Моцарт - Марсель Брион
Шрифт:
Интервал:
Закладка:
Из Вассербурга они выехали утром следующего дня и вечером 12 июня были в Мюнхене. Курфюрст Максимилиан был в восторге от новой встречи с маленьким виртуозом, очаровавшим его в прошлом году. В восхитительном нимфенбургском замке, одной из наиболее изысканных баварских резиденций в стиле рококо, был дан концерт в присутствии герцога Клеменса Баварского и князя де Дё-Пон. Аплодисменты были горячими, а вознаграждение — мизерным. И Леопольд позавидовал удаче побывавшего здесь до них итальянского скрипача Томазини, которого одарили восемью луидорами и прекрасными золотыми часами.
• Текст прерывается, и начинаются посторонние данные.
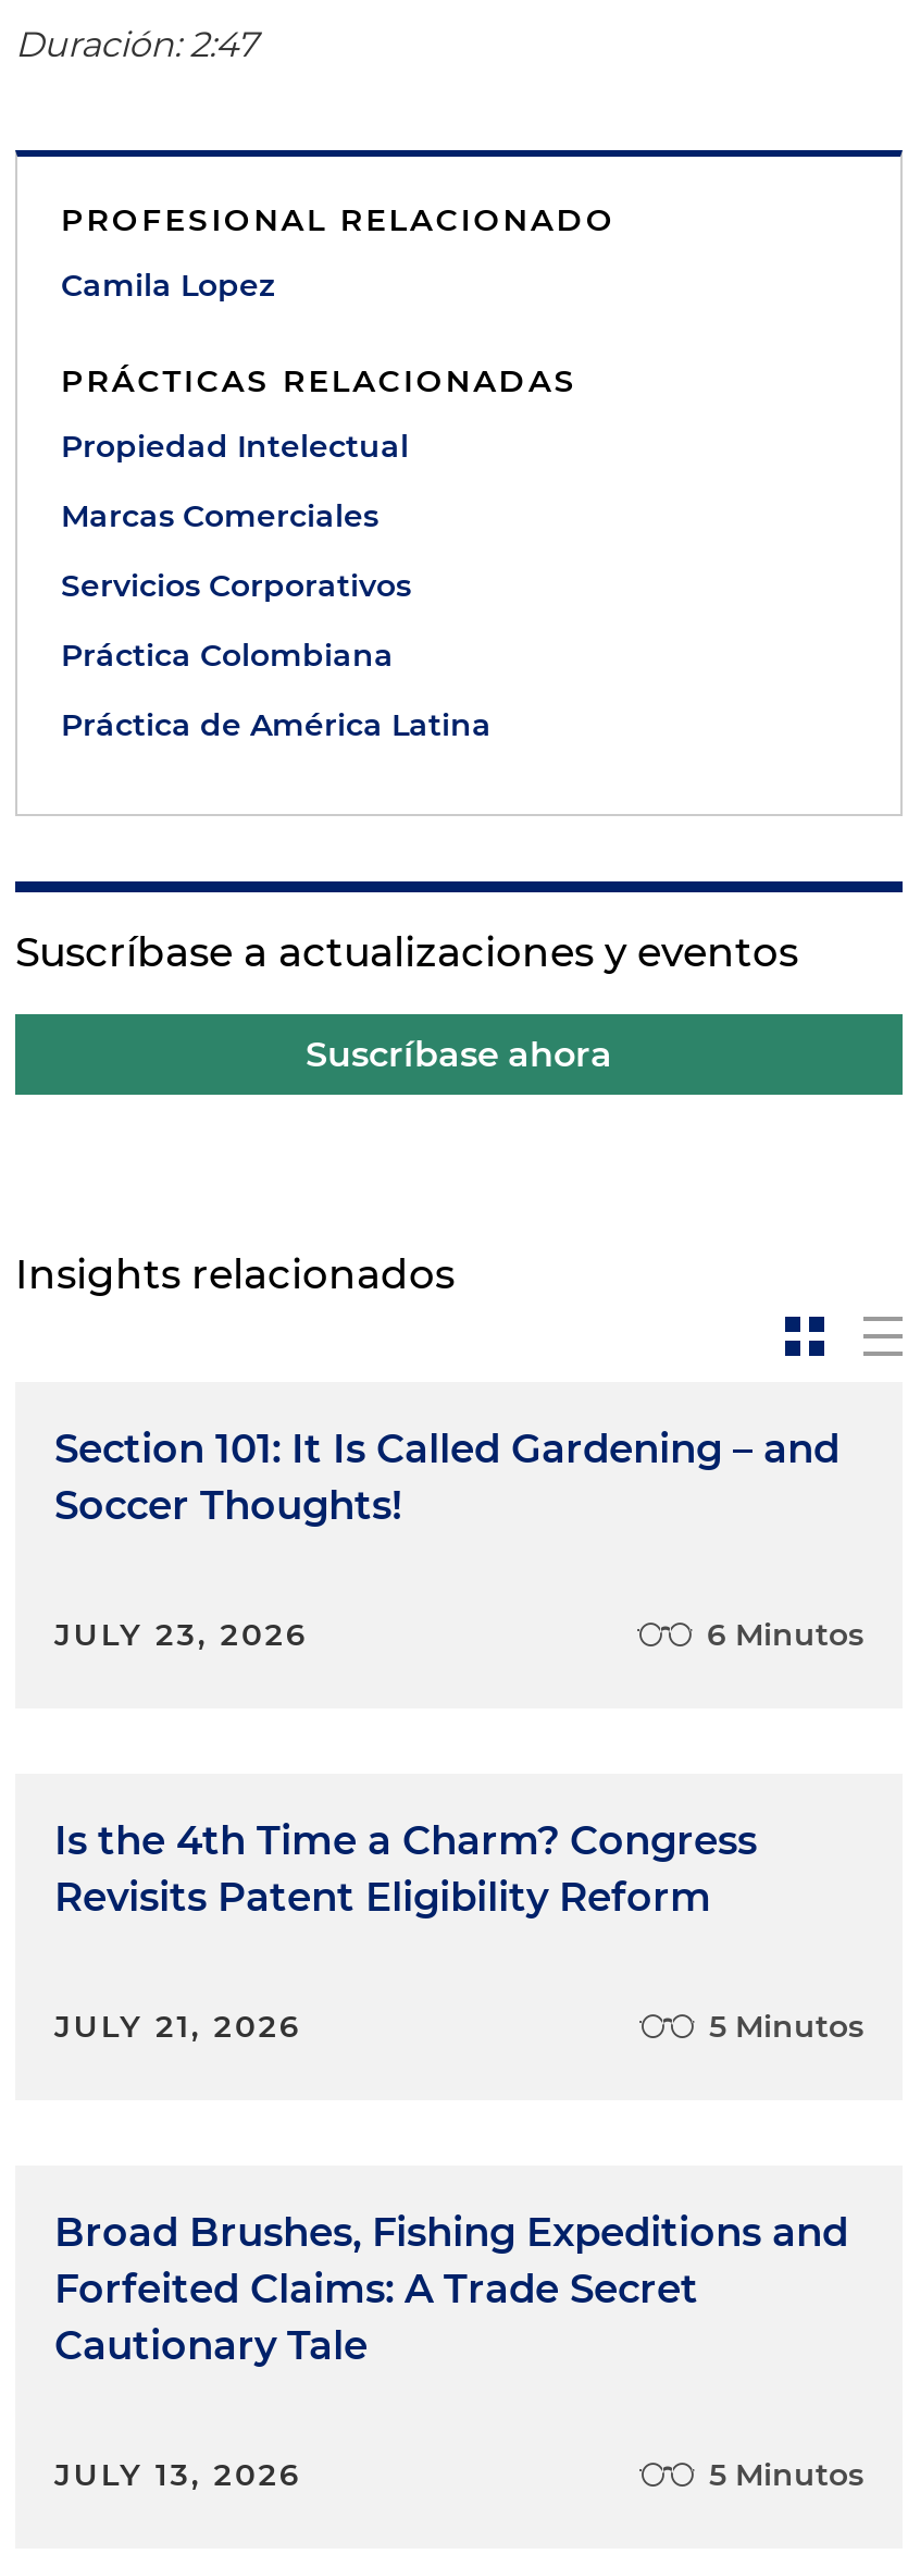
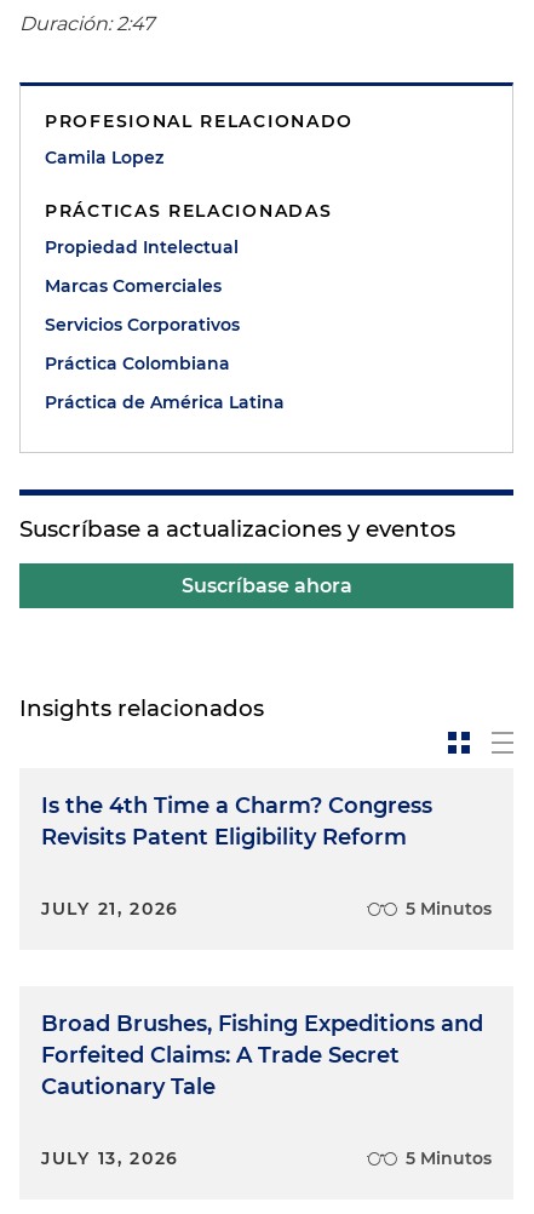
[54,1426,863,1654] Section 101: It Is Called Gardening – and | Soccer Thoughts! | JULY 23, 2026 | 6 Minutos -> none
В Аугсбурге, своем родном городе, Леопольду посчастливилось представить Вольфганга своему брату. Мальчик немедленно подружился с премилой кузиной, знаменитой Марией Текла, которая позднее будет играть недвусмысленную роль в его чувственной жизни. Они остановились на две недели в отеле Три мавра, дали три концерта, послушали знаменитого скрипача Тартини, в то время первую скрипку в Штутгартском оркестре, и 6 июля отправились в Ульм. Леопольд гордился своей любовью к живописи и архитектуре, но, как и все люди своего времени, презрительно относился к готическому искусству. Великолепный Ульмский собор оставил его равнодушным. Больше того, он находил отвратительными старые дома с деревянными скульптурами. «Ульм, — писал он, — ужасный город, старомодный, построенный при полном отсутствии вкуса. Только представьте себе дома, в которых весь остов устроен так, что его видно снаружи, а для того, чтобы эффект был еще более разительным, все балки разрисованы какой-то мазней!»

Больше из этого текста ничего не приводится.